* Directions *
Your task is to retype every entry exactly while omitting the pictures.

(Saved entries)
'''
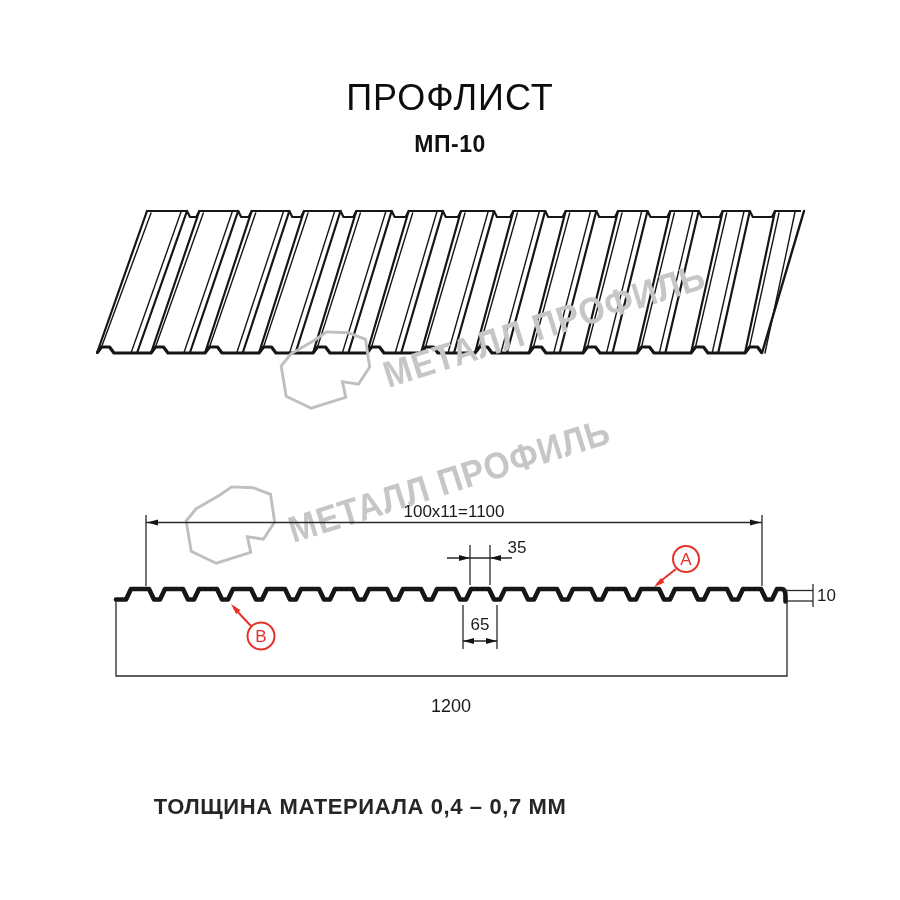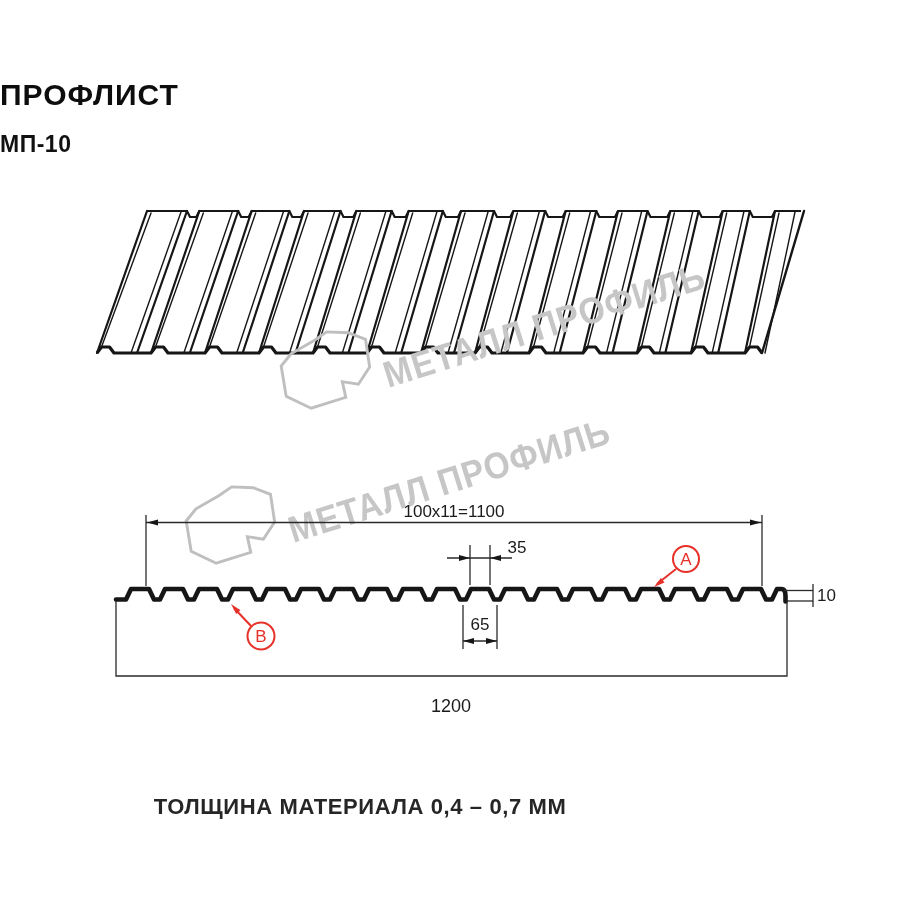--- a/index.html
+++ b/index.html
@@ -8,8 +8,8 @@
     overflow:hidden;font-family:"Liberation Sans","DejaVu Sans",sans-serif;
   }
   .title{
-    position:absolute;top:80px;left:0;width:900px;
-    font-size:30px;font-weight:700;letter-spacing:1px;color:#0d0d0d;line-height:1;
+    position:absolute;top:80px;left:0;width:900px;text-align:center;
+    font-size:36px;font-weight:400;letter-spacing:1px;color:#0d0d0d;line-height:1;
   }
   .subtitle{
     position:absolute;top:133px;left:0;width:900px;text-align:left;

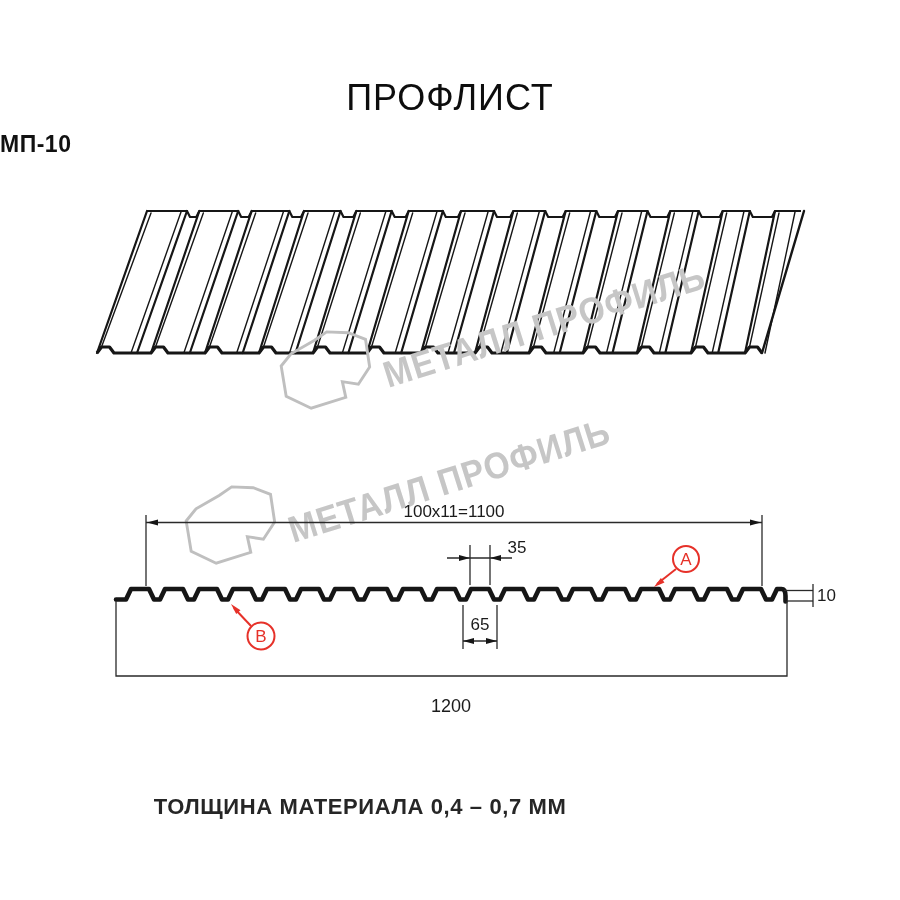--- a/index.html
+++ b/index.html
@@ -12,7 +12,7 @@
     font-size:36px;font-weight:400;letter-spacing:1px;color:#0d0d0d;line-height:1;
   }
   .subtitle{
-    position:absolute;top:133px;left:0;width:900px;text-align:left;
+    position:absolute;top:133px;left:0;width:900px;text-align:center;
     font-size:23px;font-weight:600;letter-spacing:.5px;color:#111;line-height:1;
   }
   .footer-note{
'''
* Solution for this task *
--- a/index.html
+++ b/index.html
@@ -8,8 +8,8 @@
     overflow:hidden;font-family:"Liberation Sans","DejaVu Sans",sans-serif;
   }
   .title{
-    position:absolute;top:80px;left:0;width:900px;
-    font-size:30px;font-weight:700;letter-spacing:1px;color:#0d0d0d;line-height:1;
+    position:absolute;top:80px;left:0;width:900px;text-align:center;
+    font-size:36px;font-weight:400;letter-spacing:1px;color:#0d0d0d;line-height:1;
   }
   .subtitle{
     position:absolute;top:133px;left:0;width:900px;text-align:left;

--- a/index.html
+++ b/index.html
@@ -12,7 +12,7 @@
     font-size:36px;font-weight:400;letter-spacing:1px;color:#0d0d0d;line-height:1;
   }
   .subtitle{
-    position:absolute;top:133px;left:0;width:900px;text-align:left;
+    position:absolute;top:133px;left:0;width:900px;text-align:center;
     font-size:23px;font-weight:600;letter-spacing:.5px;color:#111;line-height:1;
   }
   .footer-note{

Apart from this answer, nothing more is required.